◆ Image comparison data
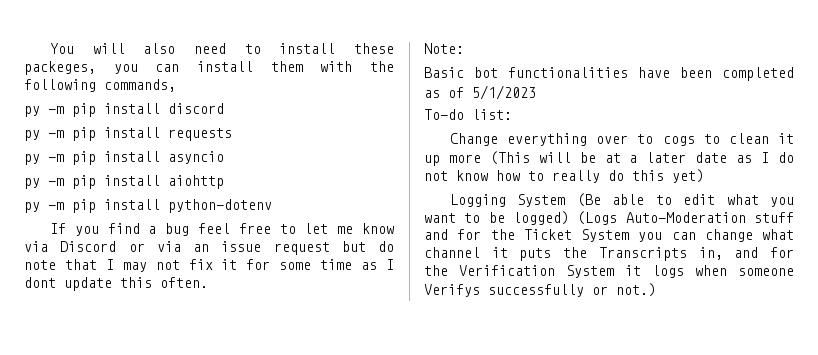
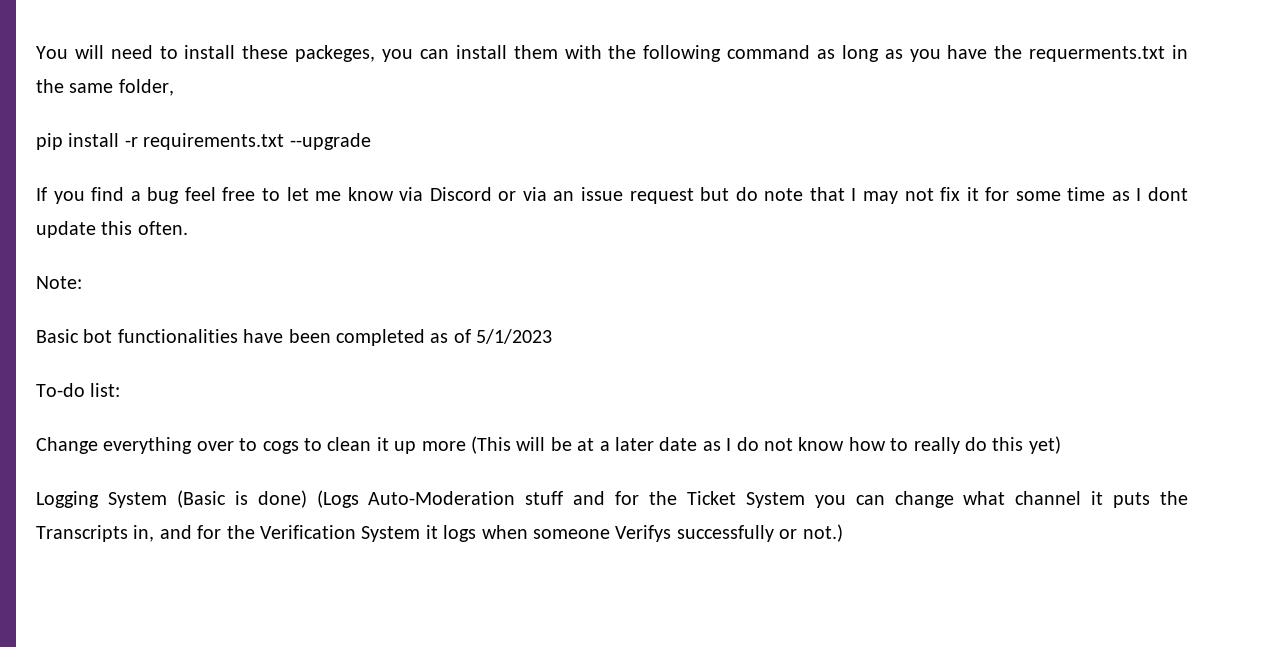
- You will also need to install these packeges, you can install them with the following commands,
- py -m pip install discord
- py -m pip install requests
- py -m pip install asyncio
- py -m pip install aiohttp
- py -m pip install python-dotenv
+ You will need to install these packeges, you can install them with the following command as long as you have the requerments.txt in the same folder,
+ pip install -r requirements.txt --upgrade
- Logging System (Be able to edit what you want to be logged) (Logs Auto-Moderation stuff and for the Ticket System you can change what channel it puts the Transcripts in, and for the Verification System it logs when someone Verifys successfully or not.)
+ Logging System (Basic is done) (Logs Auto-Moderation stuff and for the Ticket System you can change what channel it puts the Transcripts in, and for the Verification System it logs when someone Verifys successfully or not.)

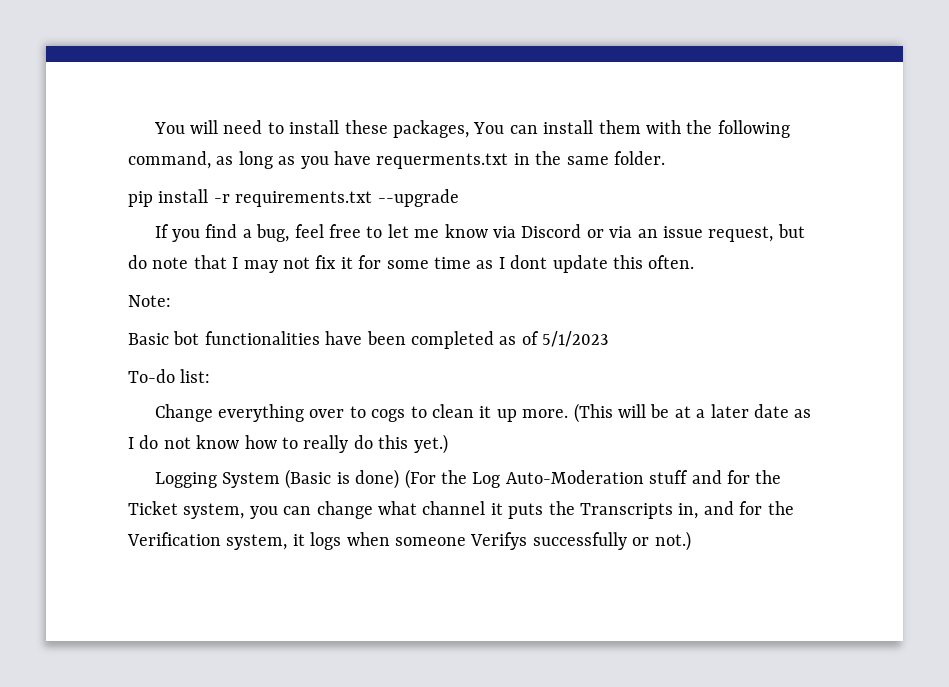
- You will need to install these packeges, you can install them with the following command as long as you have the requerments.txt in the same folder,
+ You will need to install these packages, You can install them with the following command, as long as you have requerments.txt in the same folder.
- If you find a bug feel free to let me know via Discord or via an issue request but do note that I may not fix it for some time as I dont update this often.
+ If you find a bug, feel free to let me know via Discord or via an issue request, but do note that I may not fix it for some time as I dont update this often.
- Change everything over to cogs to clean it up more (This will be at a later date as I do not know how to really do this yet)
+ Change everything over to cogs to clean it up more. (This will be at a later date as I do not know how to really do this yet.)
- Logging System (Basic is done) (Logs Auto-Moderation stuff and for the Ticket System you can change what channel it puts the Transcripts in, and for the Verification System it logs when someone Verifys successfully or not.)
+ Logging System (Basic is done) (For the Log Auto-Moderation stuff and for the Ticket system, you can change what channel it puts the Transcripts in, and for the Verification system, it logs when someone Verifys successfully or not.)

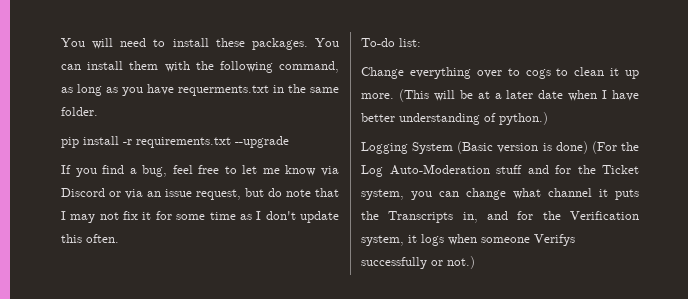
- You will need to install these packages, You can install them with the following command, as long as you have requerments.txt in the same folder.
+ You will need to install these packages. You can install them with the following command, as long as you have requerments.txt in the same folder.
- If you find a bug, feel free to let me know via Discord or via an issue request, but do note that I may not fix it for some time as I dont update this often.
+ If you find a bug, feel free to let me know via Discord or via an issue request, but do note that I may not fix it for some time as I don't update this often.
- Note:
- Basic bot functionalities have been completed as of 5/1/2023
- (This will be at a later date as I do not know how to really do this yet.)
+ (This will be at a later date when I have better understanding of python.)
- Logging System (Basic is done) (For the Log Auto-Moderation stuff and for the Ticket system, you can change what channel it puts the Transcripts in, and for the Verification system, it logs when someone Verifys successfully or not.)
+ Logging System (Basic version is done) (For the Log Auto-Moderation stuff and for the Ticket system, you can change what channel it puts the Transcripts in, and for the Verification system, it logs when someone Verifys successfully or not.)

◆ Exercise instructions
Give the lines exactly, from the first line of the entries to the line with "-r requirements.txt --upgrade", both ends included. Skip the pictures.

◆ Output of the exercise
- You will also need to install these packeges, you can install them with the following commands,
- py -m pip install discord
- py -m pip install requests
- py -m pip install asyncio
- py -m pip install aiohttp
- py -m pip install python-dotenv
+ You will need to install these packeges, you can install them with the following command as long as you have the requerments.txt in the same folder,
+ pip install -r requirements.txt --upgrade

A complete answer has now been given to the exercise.